**WORK REQUEST**
Exact wording is required for every entry; transcribe all of them and leave the images out.

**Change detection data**
------------------------------------------------------------------------

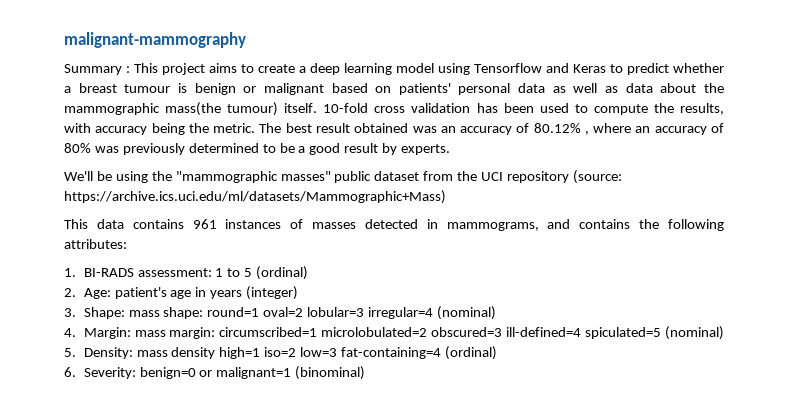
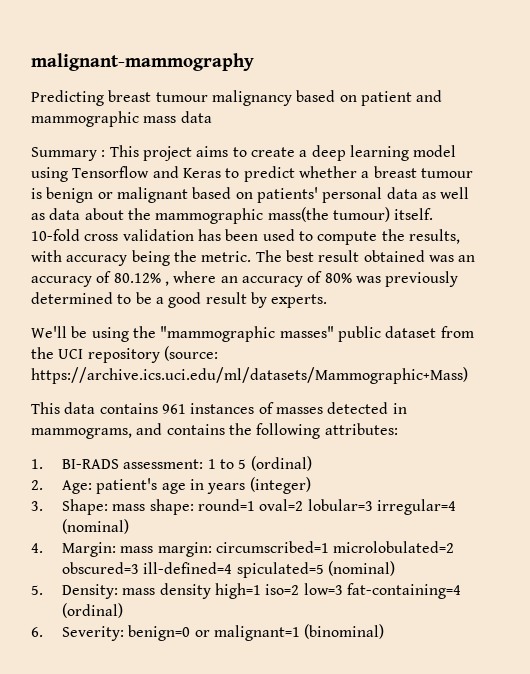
+ Predicting breast tumour malignancy based on patient and mammographic mass data

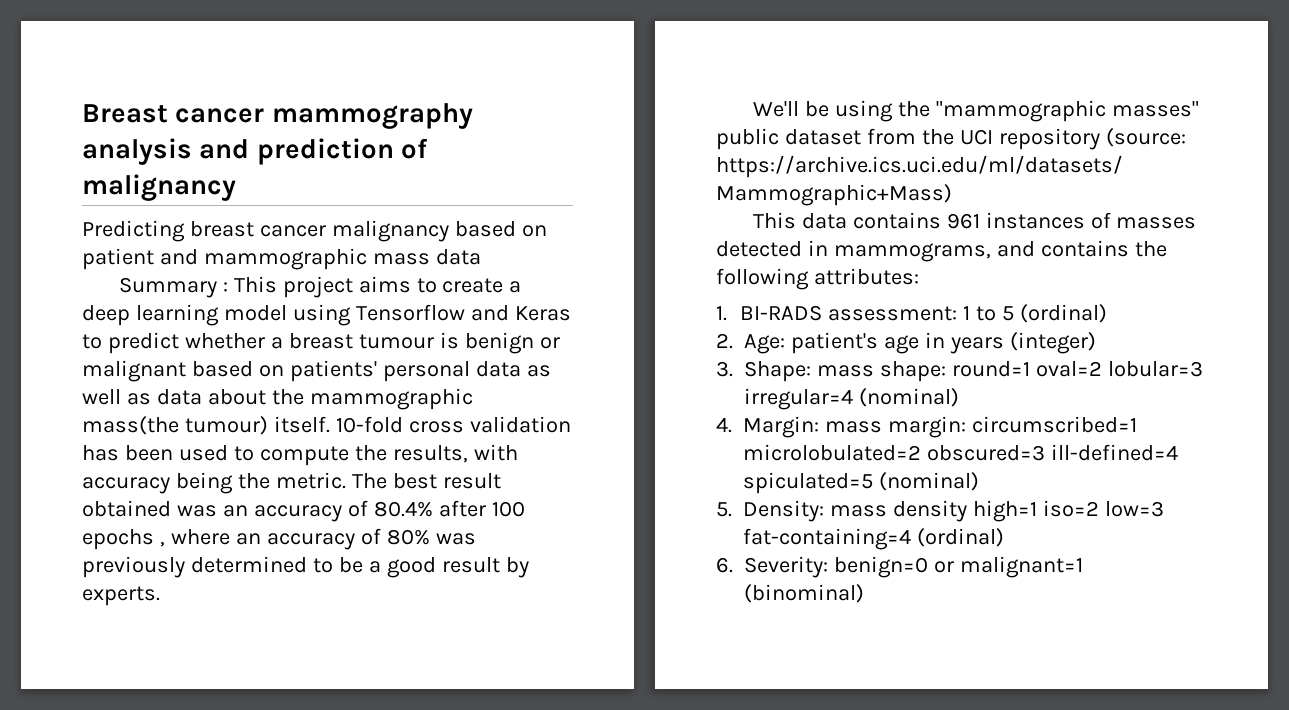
- malignant-mammography
+ Breast cancer mammography analysis and prediction of malignancy
- Predicting breast tumour malignancy based on patient and mammographic mass data
+ Predicting breast cancer malignancy based on patient and mammographic mass data
- The best result obtained was an accuracy of 80.12% , where an accuracy of 80% was previously determined to be a good result by experts.
+ The best result obtained was an accuracy of 80.4% after 100 epochs , where an accuracy of 80% was previously determined to be a good result by experts.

------------------------------------------------------------------------

**EXERCISE RESPONSE**
+ Predicting breast tumour malignancy based on patient and mammographic mass data

- malignant-mammography
+ Breast cancer mammography analysis and prediction of malignancy
- Predicting breast tumour malignancy based on patient and mammographic mass data
+ Predicting breast cancer malignancy based on patient and mammographic mass data
- The best result obtained was an accuracy of 80.12% , where an accuracy of 80% was previously determined to be a good result by experts.
+ The best result obtained was an accuracy of 80.4% after 100 epochs , where an accuracy of 80% was previously determined to be a good result by experts.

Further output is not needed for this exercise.